Details on harassment, discrimination claims against Wisconsin lawmakers released

Jason Stein
Milwaukee Journal Sentinel

MADISON - The Wisconsin Legislature released new details Wednesday on harassment and discrimination investigations of lawmakers, including a 2016 claim against a senator. 

But leaders again resisted providing the public with a fuller look into accusations that legislators have mistreated their employees. 

Senate Chief Clerk Jeff Renk and Assembly Chief Clerk Patrick Fuller released the added details after an attorney for the Milwaukee Journal Sentinel asked them to reconsider earlier denials of the newspaper's open records requests. 

Wisconsin Capitol.

In a letter to the newspaper, Renk and Fuller disclosed that in January 2016 an aide filed a discrimination complaint against a state senator, who wasn't named.

"The matter was investigated and was found to be unsubstantiated, because the employee was terminated based upon performance and other non-discriminatory reasons," the letter from Renk and Fuller reads. 
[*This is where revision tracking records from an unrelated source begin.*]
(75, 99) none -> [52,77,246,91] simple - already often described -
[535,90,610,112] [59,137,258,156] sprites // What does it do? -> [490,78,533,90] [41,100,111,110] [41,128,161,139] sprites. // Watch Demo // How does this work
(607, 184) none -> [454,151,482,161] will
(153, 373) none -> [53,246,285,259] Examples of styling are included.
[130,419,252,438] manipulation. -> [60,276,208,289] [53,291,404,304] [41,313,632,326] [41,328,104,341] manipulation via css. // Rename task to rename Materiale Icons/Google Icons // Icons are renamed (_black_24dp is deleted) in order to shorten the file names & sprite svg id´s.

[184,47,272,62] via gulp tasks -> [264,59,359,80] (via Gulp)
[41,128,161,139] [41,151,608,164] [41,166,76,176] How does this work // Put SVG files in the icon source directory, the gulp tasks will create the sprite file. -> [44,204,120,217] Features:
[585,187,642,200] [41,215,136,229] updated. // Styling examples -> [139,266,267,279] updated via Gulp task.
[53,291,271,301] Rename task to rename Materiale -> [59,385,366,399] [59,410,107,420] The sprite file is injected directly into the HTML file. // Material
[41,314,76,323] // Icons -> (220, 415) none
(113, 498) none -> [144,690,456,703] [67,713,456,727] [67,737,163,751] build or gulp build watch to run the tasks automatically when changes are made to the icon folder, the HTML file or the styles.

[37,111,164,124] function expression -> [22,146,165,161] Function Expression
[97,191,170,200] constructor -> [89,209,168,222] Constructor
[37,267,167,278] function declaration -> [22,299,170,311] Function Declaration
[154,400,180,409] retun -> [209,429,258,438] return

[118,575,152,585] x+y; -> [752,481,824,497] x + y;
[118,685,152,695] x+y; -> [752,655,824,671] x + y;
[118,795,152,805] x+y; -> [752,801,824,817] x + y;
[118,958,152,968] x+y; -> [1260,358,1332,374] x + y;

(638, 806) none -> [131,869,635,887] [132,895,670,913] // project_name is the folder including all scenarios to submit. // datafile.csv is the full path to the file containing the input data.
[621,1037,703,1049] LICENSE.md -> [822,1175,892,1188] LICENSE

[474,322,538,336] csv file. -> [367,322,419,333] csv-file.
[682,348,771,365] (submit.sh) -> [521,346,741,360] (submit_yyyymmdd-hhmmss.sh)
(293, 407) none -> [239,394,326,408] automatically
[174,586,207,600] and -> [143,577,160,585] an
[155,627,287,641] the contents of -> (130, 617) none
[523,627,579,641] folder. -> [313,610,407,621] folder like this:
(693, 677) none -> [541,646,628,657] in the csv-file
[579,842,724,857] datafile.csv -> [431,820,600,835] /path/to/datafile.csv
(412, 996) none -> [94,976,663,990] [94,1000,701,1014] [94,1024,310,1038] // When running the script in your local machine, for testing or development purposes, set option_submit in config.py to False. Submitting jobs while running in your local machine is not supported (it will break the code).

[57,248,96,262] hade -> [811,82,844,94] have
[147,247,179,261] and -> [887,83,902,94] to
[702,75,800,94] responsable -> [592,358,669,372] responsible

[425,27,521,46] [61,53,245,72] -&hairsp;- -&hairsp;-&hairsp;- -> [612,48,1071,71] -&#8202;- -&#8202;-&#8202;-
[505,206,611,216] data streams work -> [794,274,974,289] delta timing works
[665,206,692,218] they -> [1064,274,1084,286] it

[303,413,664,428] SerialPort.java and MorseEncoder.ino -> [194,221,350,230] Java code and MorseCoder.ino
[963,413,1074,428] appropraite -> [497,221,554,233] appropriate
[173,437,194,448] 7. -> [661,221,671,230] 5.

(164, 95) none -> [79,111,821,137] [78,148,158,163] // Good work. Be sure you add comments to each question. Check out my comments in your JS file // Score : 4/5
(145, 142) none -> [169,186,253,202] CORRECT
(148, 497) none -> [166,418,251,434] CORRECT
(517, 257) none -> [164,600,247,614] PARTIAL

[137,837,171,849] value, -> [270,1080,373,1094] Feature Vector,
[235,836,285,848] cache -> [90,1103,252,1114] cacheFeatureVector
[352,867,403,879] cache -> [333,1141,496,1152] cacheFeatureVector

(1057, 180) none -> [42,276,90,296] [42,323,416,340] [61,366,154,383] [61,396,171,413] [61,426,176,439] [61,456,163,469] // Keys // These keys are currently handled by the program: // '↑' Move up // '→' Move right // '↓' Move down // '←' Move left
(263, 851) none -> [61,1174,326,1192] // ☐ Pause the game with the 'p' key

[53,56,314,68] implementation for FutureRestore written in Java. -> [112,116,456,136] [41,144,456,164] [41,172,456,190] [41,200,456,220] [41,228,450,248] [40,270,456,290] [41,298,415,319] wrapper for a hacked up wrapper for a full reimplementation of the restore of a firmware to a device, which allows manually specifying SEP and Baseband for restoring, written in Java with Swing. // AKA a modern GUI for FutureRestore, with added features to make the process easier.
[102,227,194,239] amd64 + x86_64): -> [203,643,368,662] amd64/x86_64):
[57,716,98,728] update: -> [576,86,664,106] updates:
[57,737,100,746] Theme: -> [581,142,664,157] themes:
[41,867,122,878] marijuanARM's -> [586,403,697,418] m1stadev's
Legislative leaders of both parties have declined to release full internal complaints and findings about discrimination, saying they want to protect victims and encourage them to come forward.

Renk and Fuller said again in their letter that victims might be identified by releasing investigations — even if their names are redacted — and that victims have expressed concern about this in recent weeks. 

MORE:Letter to Milwaukee Journal Sentinel from Assembly, Senate chief clerks

MORE:Legislature's sexual harassment investigations won't be released to the Wisconsin public

Critics of the policy have pointed out that it prevents the public from learning whether lawmakers are failing to deal with credible complaints. 

Bill Lueders, president of the Wisconsin Freedom of Information Council, noted that the recent news has been littered with examples of other public bodies and private companies that have failed to address sexual harassment. Voters have a right to know if their elected officials in Wisconsin have also failed to do so, he said. 

"Other state and local governments have been far more forthcoming about investigations," Lueders said. 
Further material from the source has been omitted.